Required work:
The entries below contain a line with "border: 2px solid #1f3a5c;" and a line with "justify-content: center;". Quote exactly those two lines and all lines between them.

++++++

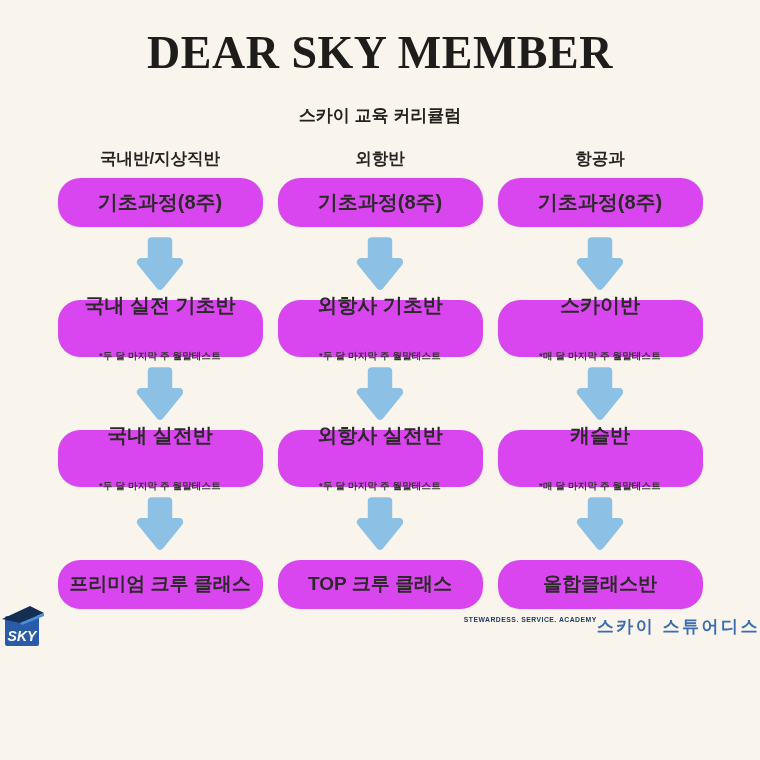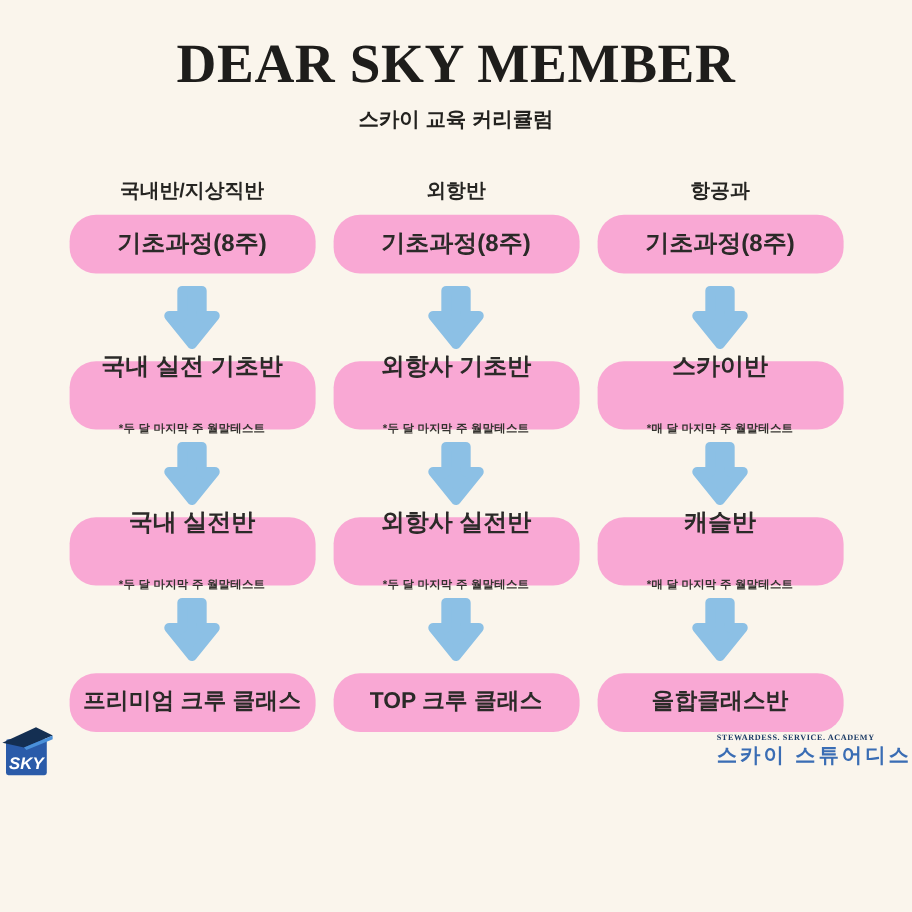--- a/index.html
+++ b/index.html
@@ -13,49 +13,49 @@
 
   
   .title{
     padding-top:30px;text-align:center;
     font-family:"Liberation Serif","DejaVu Serif",serif;
     font-weight:700;font-size:46px;line-height:1.0;
     color:#1e1d1b;letter-spacing:0.5px;
   }
   .title .line{display:block;}
   .subtitle{
-    text-align:center;margin-top:12px;
+    text-align:center;margin-top:28px;
     font-size:17px;font-weight:800;color:#23221f;
   }
 
   
-  .flow{display:flex;justify-content:center;gap:15px;margin-top:40px;}
+  .flow{display:flex;justify-content:center;gap:15px;margin-top:23px;}
   .col{width:205px;display:flex;flex-direction:column;align-items:center;}
   .col-header{
     font-size:16.5px;font-weight:800;color:#262522;
     margin-bottom:11px;line-height:1;
   }
   .box{
     width:100%;box-sizing:border-box;
-    background:#f9a8d4;border-radius:22px;
+    background:#d946ef;border-radius:22px;
     height:49px;display:flex;flex-direction:column;
     align-items:center;justify-content:center;
   }
   .box.with-note{height:57px;gap:32px;}
   .box .label{font-size:20px;font-weight:800;color:#2b2a28;line-height:1.15;}
   .box.last .label{font-size:19px;}
   .box .note{font-size:9.5px;font-weight:700;color:#34332f;margin-top:1px;letter-spacing:0.2px;}
   .arrow{margin:8px 0 7px;line-height:0;}
 
   
   .logo-bar{
     position:absolute;left:0;right:0;bottom:8px;
     display:flex;justify-content:space-between;align-items:center;gap:40px;
   }
-  .logo-text{margin-left:7px;display:flex;flex-direction:column;font-family:Liberation Serif, serif;}
+  .logo-text{margin-left:7px;display:flex;flex-direction:row;}
   .logo-line1{
     font-size:6.8px;font-weight:700;color:#1c3b66;
     letter-spacing:0.5px;line-height:1.1;
   }
   .logo-line2{
     font-size:17px;font-weight:800;color:#3a6db4;
     letter-spacing:2.5px;line-height:1.15;margin-top:1px;
   }
 </style>
 </head>

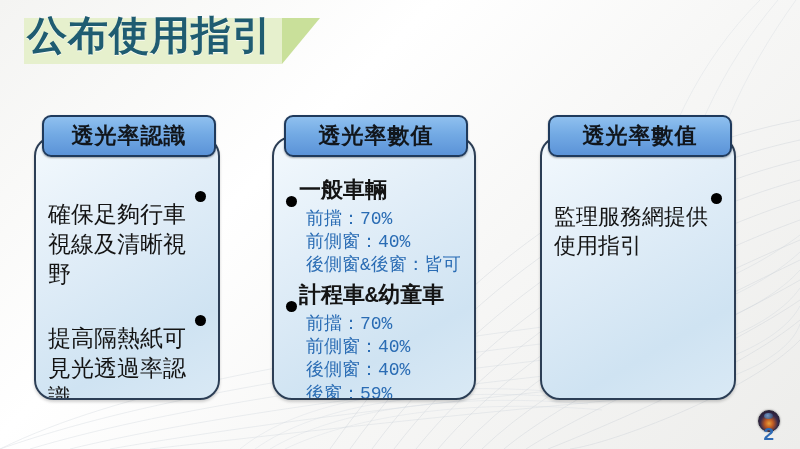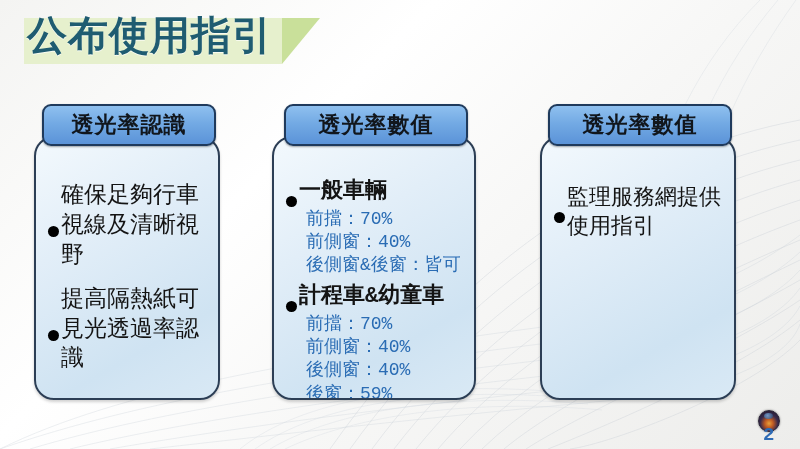--- a/index.html
+++ b/index.html
@@ -53,21 +53,21 @@
     white-space: nowrap;
   }
 
   
   .card {
     position: absolute;
     top: 104px;
   }
   .card-pill {
     position: absolute;
-    top: 0;
+    top: 11px;
     height: 38px;
     border: 2px solid #1f3a5c;
     border-radius: 9px;
     background: linear-gradient(180deg, #8fc0ef 0%, #73aae4 45%, #5b93d8 100%);
     box-shadow: 0 1px 2px rgba(0,0,0,.35);
     display: flex;
     align-items: center;
     justify-content: center;
     color: #11161c;
     font-size: 22px;
@@ -86,22 +86,23 @@
     overflow: hidden;
   }
   .card-inner {
     padding: 44px 10px 10px 12px;
   }
   .card3 .card-inner { padding-top: 46px; }
   .card2 .card-inner { padding-top: 40px; }
 
   .bullet {
     display: flex;
-    align-items: center;
+    align-items: flex-end;
     margin-bottom: 14px;
+    flex-direction: column;
   }
   .bullet:last-child { margin-bottom: 0; }
   .dot {
     flex: 0 0 auto;
     width: 11px;
     height: 11px;
     border-radius: 50%;
     background: #000000;
     margin-top: 9px;
     margin-right: 2px;

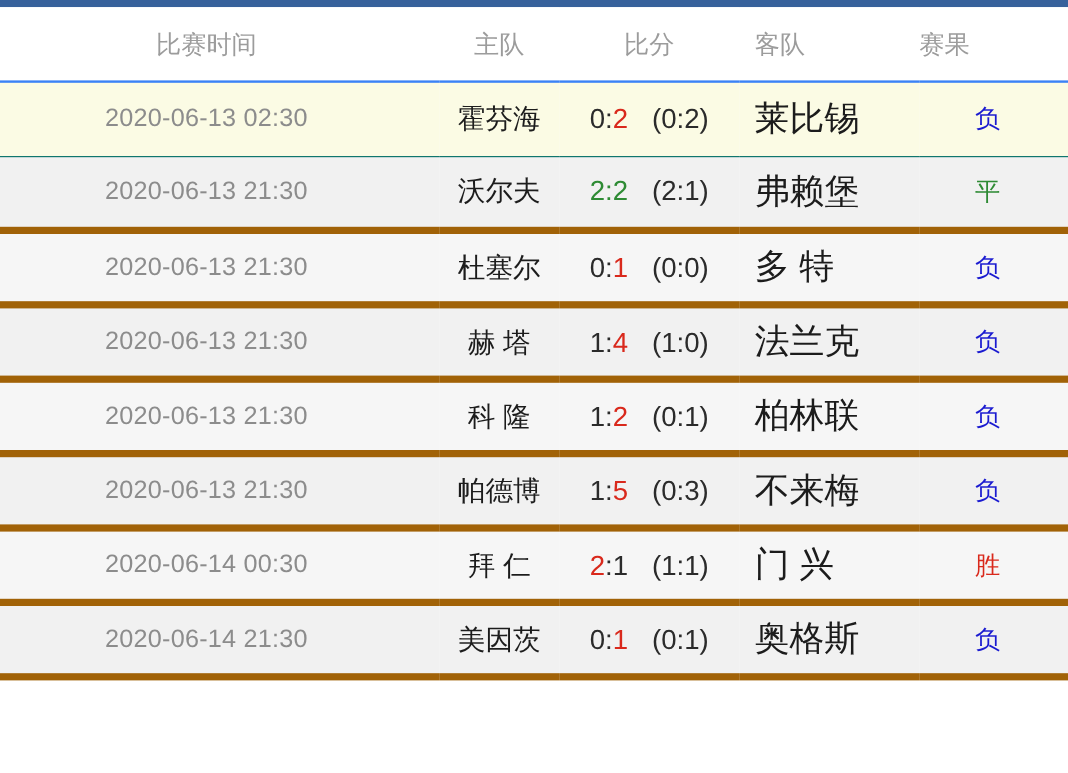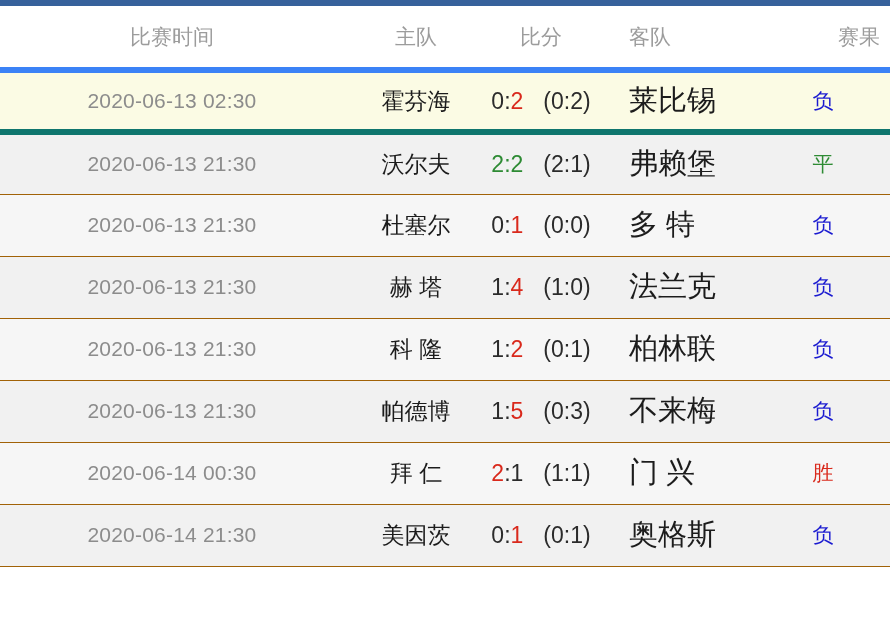--- a/index.html
+++ b/index.html
@@ -37,42 +37,42 @@
   .match-table col.c-score  { width: 150px; }
   .match-table col.c-away   { width: 150px; }
   .match-table col.c-result { width: 124px; }
 
   thead th {
     height: 61px;
     font-weight: normal;
     font-size: 21px;
     color: #9c9c9c;
     background: #ffffff;
-    border-bottom: 6px solid #3b82f6;
+    border-bottom: 2px solid #3b82f6;
     padding: 0;
     vertical-align: middle;
   }
   th.h-time   { text-align: center; padding-right: 22px; }
   th.h-home   { text-align: center;  padding-right: 0px; }
   th.h-score  { text-align: center; }
   th.h-away   { text-align: left;   padding-left: 13px; }
-  th.h-result { text-align: right; padding-right: 10px; }
+  th.h-result { text-align: left; padding-right: 10px; }
 
   tbody tr {
     height: 62px;
   }
   tbody tr.bg-highlight { background: #fbfbe4; }
   tbody tr.bg-a { background: #f1f1f1; }
   tbody tr.bg-b { background: #f6f6f6; }
   tbody tr td {
     padding: 0;
     vertical-align: middle;
-    border-bottom: 1px solid #a16207;
+    border-bottom: 6px solid #a16207;
   }
-  tbody tr.bg-highlight td { border-bottom: 6px solid #0f766e; }
+  tbody tr.bg-highlight td { border-bottom: 1px solid #0f766e; }
 
   .cell-time {
     text-align: center;
     padding-right: 22px;
     font-size: 21px;
     color: #8c8c8c;
     letter-spacing: 0.2px;
   }
   .cell-home {
     text-align: center;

++++++

Result:
     border: 2px solid #1f3a5c;
     border-radius: 9px;
     background: linear-gradient(180deg, #8fc0ef 0%, #73aae4 45%, #5b93d8 100%);
     box-shadow: 0 1px 2px rgba(0,0,0,.35);
     display: flex;
     align-items: center;
     justify-content: center;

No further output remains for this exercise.